Below is a listing from which only part is wanted; return exactly the lines from the one with "[449,410,494,425] setting ->" up to and including the one with "[434,601,471,613] codes ->".

Available records:
────────

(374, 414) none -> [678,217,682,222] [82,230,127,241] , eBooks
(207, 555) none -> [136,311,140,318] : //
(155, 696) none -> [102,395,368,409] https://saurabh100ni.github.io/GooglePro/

────────

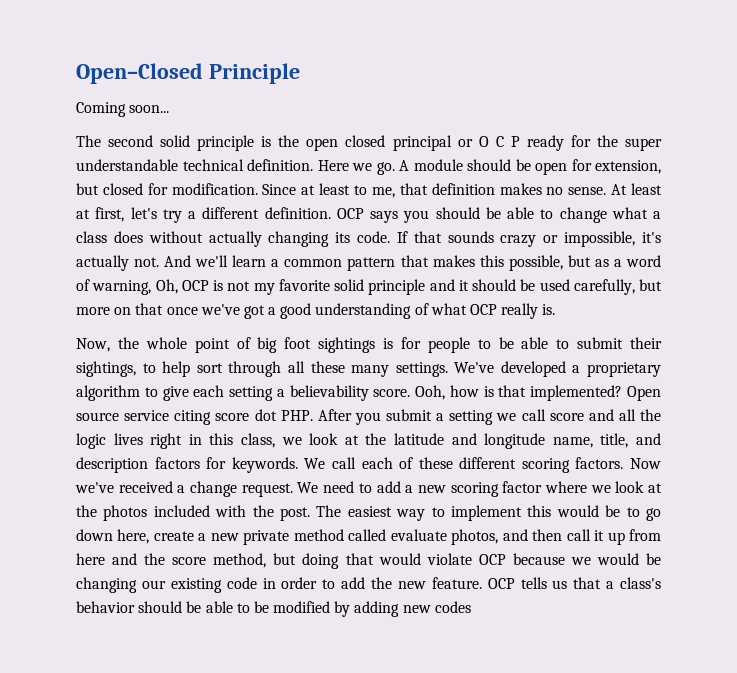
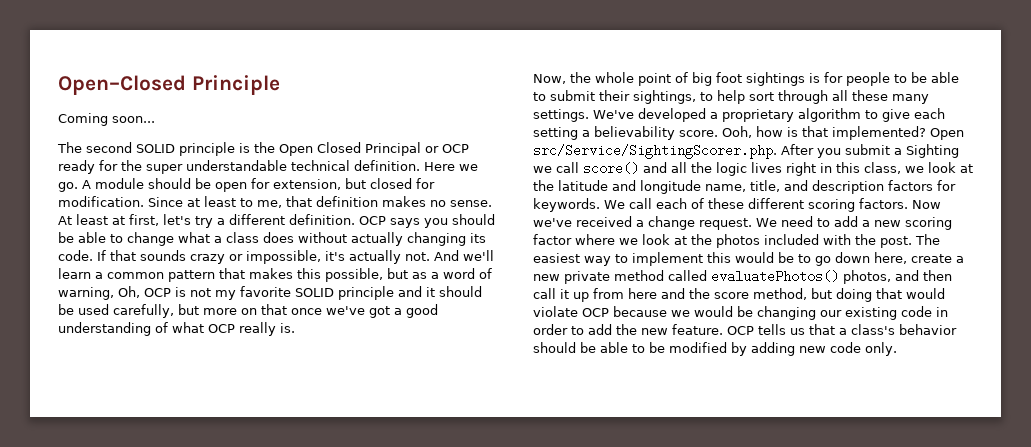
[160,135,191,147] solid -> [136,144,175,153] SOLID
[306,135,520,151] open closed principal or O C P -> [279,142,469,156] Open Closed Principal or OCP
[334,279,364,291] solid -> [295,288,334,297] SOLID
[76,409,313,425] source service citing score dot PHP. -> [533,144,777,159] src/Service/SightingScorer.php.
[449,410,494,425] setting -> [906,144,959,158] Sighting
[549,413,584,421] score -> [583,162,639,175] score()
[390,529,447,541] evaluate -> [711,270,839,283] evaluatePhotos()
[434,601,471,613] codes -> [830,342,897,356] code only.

────────

Response to the exercise:
[449,410,494,425] setting -> [906,144,959,158] Sighting
[549,413,584,421] score -> [583,162,639,175] score()
[390,529,447,541] evaluate -> [711,270,839,283] evaluatePhotos()
[434,601,471,613] codes -> [830,342,897,356] code only.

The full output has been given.